*** EXERCISE MATERIAL
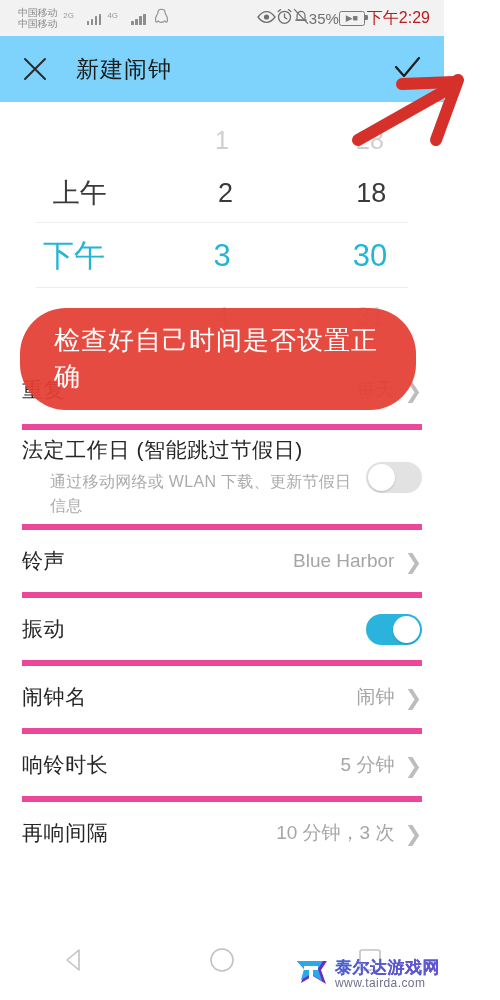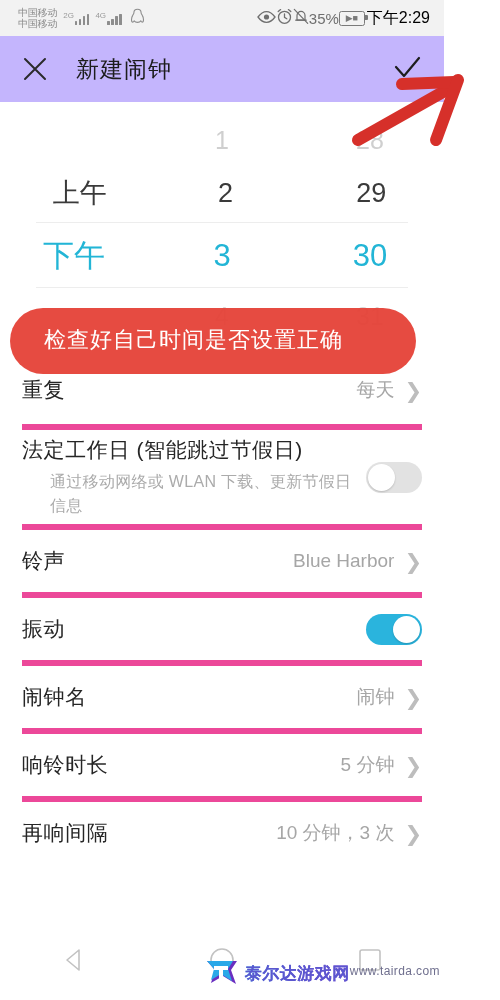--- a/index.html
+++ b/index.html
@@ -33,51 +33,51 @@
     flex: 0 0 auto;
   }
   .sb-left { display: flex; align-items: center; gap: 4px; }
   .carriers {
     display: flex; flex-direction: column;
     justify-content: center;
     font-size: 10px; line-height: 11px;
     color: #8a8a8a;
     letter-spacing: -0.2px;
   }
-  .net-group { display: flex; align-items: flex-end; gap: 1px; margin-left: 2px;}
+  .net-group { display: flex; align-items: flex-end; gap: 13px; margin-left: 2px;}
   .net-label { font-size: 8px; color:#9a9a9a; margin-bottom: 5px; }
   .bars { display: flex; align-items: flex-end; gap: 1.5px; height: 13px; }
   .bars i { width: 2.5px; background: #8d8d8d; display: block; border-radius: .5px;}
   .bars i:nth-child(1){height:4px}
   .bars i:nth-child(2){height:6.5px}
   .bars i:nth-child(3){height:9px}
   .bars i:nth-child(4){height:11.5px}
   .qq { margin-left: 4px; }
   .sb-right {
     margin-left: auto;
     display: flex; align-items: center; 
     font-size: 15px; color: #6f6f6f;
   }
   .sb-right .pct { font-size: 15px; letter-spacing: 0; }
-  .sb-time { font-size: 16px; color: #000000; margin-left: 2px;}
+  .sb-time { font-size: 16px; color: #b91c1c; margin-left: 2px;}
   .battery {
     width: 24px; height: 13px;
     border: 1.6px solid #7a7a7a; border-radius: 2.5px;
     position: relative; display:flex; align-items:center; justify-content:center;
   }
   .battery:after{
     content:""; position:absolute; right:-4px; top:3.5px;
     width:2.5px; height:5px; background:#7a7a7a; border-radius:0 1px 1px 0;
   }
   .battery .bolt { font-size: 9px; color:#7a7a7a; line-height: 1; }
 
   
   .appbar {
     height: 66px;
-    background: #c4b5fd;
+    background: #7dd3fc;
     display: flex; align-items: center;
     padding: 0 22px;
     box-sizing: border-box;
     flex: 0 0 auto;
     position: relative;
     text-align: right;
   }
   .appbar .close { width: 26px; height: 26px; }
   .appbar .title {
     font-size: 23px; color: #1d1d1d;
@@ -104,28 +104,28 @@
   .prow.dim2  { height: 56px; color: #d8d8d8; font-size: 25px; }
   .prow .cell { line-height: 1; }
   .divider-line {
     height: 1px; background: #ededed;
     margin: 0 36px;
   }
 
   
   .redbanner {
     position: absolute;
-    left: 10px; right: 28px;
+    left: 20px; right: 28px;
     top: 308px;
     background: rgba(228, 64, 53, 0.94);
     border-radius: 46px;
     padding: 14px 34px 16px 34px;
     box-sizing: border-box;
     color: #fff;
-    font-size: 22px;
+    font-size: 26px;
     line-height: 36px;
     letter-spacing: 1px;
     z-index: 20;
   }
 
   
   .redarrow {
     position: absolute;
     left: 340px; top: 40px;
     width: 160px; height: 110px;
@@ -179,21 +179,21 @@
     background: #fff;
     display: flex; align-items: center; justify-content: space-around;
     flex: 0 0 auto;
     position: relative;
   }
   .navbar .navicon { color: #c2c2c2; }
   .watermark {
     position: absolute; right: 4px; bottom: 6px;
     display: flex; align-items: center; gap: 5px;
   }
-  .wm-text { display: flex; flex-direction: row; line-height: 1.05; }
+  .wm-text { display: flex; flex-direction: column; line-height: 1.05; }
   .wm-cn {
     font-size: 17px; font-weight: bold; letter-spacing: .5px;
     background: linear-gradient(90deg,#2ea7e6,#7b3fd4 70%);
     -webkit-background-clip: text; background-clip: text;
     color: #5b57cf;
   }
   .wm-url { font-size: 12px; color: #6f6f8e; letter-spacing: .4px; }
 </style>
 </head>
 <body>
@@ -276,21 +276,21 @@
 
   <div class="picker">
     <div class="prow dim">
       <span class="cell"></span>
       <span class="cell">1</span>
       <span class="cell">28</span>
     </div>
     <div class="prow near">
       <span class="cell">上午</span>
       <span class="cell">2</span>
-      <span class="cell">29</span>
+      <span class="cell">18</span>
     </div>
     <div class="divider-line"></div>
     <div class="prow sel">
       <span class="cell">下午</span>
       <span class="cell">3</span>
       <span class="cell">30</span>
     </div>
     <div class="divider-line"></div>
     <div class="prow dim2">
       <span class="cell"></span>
******
#### [WHAT IS REQUIRED]
Pictures are to be left out; repeat all the remaining data exactly.

#### [OUTPUT OF THE EXERCISE]
--- a/index.html
+++ b/index.html
@@ -33,51 +33,51 @@
     flex: 0 0 auto;
   }
   .sb-left { display: flex; align-items: center; gap: 4px; }
   .carriers {
     display: flex; flex-direction: column;
     justify-content: center;
     font-size: 10px; line-height: 11px;
     color: #8a8a8a;
     letter-spacing: -0.2px;
   }
-  .net-group { display: flex; align-items: flex-end; gap: 1px; margin-left: 2px;}
+  .net-group { display: flex; align-items: flex-end; gap: 13px; margin-left: 2px;}
   .net-label { font-size: 8px; color:#9a9a9a; margin-bottom: 5px; }
   .bars { display: flex; align-items: flex-end; gap: 1.5px; height: 13px; }
   .bars i { width: 2.5px; background: #8d8d8d; display: block; border-radius: .5px;}
   .bars i:nth-child(1){height:4px}
   .bars i:nth-child(2){height:6.5px}
   .bars i:nth-child(3){height:9px}
   .bars i:nth-child(4){height:11.5px}
   .qq { margin-left: 4px; }
   .sb-right {
     margin-left: auto;
     display: flex; align-items: center; 
     font-size: 15px; color: #6f6f6f;
   }
   .sb-right .pct { font-size: 15px; letter-spacing: 0; }
-  .sb-time { font-size: 16px; color: #000000; margin-left: 2px;}
+  .sb-time { font-size: 16px; color: #b91c1c; margin-left: 2px;}
   .battery {
     width: 24px; height: 13px;
     border: 1.6px solid #7a7a7a; border-radius: 2.5px;
     position: relative; display:flex; align-items:center; justify-content:center;
   }
   .battery:after{
     content:""; position:absolute; right:-4px; top:3.5px;
     width:2.5px; height:5px; background:#7a7a7a; border-radius:0 1px 1px 0;
   }
   .battery .bolt { font-size: 9px; color:#7a7a7a; line-height: 1; }
 
   
   .appbar {
     height: 66px;
-    background: #c4b5fd;
+    background: #7dd3fc;
     display: flex; align-items: center;
     padding: 0 22px;
     box-sizing: border-box;
     flex: 0 0 auto;
     position: relative;
     text-align: right;
   }
   .appbar .close { width: 26px; height: 26px; }
   .appbar .title {
     font-size: 23px; color: #1d1d1d;
@@ -104,28 +104,28 @@
   .prow.dim2  { height: 56px; color: #d8d8d8; font-size: 25px; }
   .prow .cell { line-height: 1; }
   .divider-line {
     height: 1px; background: #ededed;
     margin: 0 36px;
   }
 
   
   .redbanner {
     position: absolute;
-    left: 10px; right: 28px;
+    left: 20px; right: 28px;
     top: 308px;
     background: rgba(228, 64, 53, 0.94);
     border-radius: 46px;
     padding: 14px 34px 16px 34px;
     box-sizing: border-box;
     color: #fff;
-    font-size: 22px;
+    font-size: 26px;
     line-height: 36px;
     letter-spacing: 1px;
     z-index: 20;
   }
 
   
   .redarrow {
     position: absolute;
     left: 340px; top: 40px;
     width: 160px; height: 110px;
@@ -179,21 +179,21 @@
     background: #fff;
     display: flex; align-items: center; justify-content: space-around;
     flex: 0 0 auto;
     position: relative;
   }
   .navbar .navicon { color: #c2c2c2; }
   .watermark {
     position: absolute; right: 4px; bottom: 6px;
     display: flex; align-items: center; gap: 5px;
   }
-  .wm-text { display: flex; flex-direction: row; line-height: 1.05; }
+  .wm-text { display: flex; flex-direction: column; line-height: 1.05; }
   .wm-cn {
     font-size: 17px; font-weight: bold; letter-spacing: .5px;
     background: linear-gradient(90deg,#2ea7e6,#7b3fd4 70%);
     -webkit-background-clip: text; background-clip: text;
     color: #5b57cf;
   }
   .wm-url { font-size: 12px; color: #6f6f8e; letter-spacing: .4px; }
 </style>
 </head>
 <body>
@@ -276,21 +276,21 @@
 
   <div class="picker">
     <div class="prow dim">
       <span class="cell"></span>
       <span class="cell">1</span>
       <span class="cell">28</span>
     </div>
     <div class="prow near">
       <span class="cell">上午</span>
       <span class="cell">2</span>
-      <span class="cell">29</span>
+      <span class="cell">18</span>
     </div>
     <div class="divider-line"></div>
     <div class="prow sel">
       <span class="cell">下午</span>
       <span class="cell">3</span>
       <span class="cell">30</span>
     </div>
     <div class="divider-line"></div>
     <div class="prow dim2">
       <span class="cell"></span>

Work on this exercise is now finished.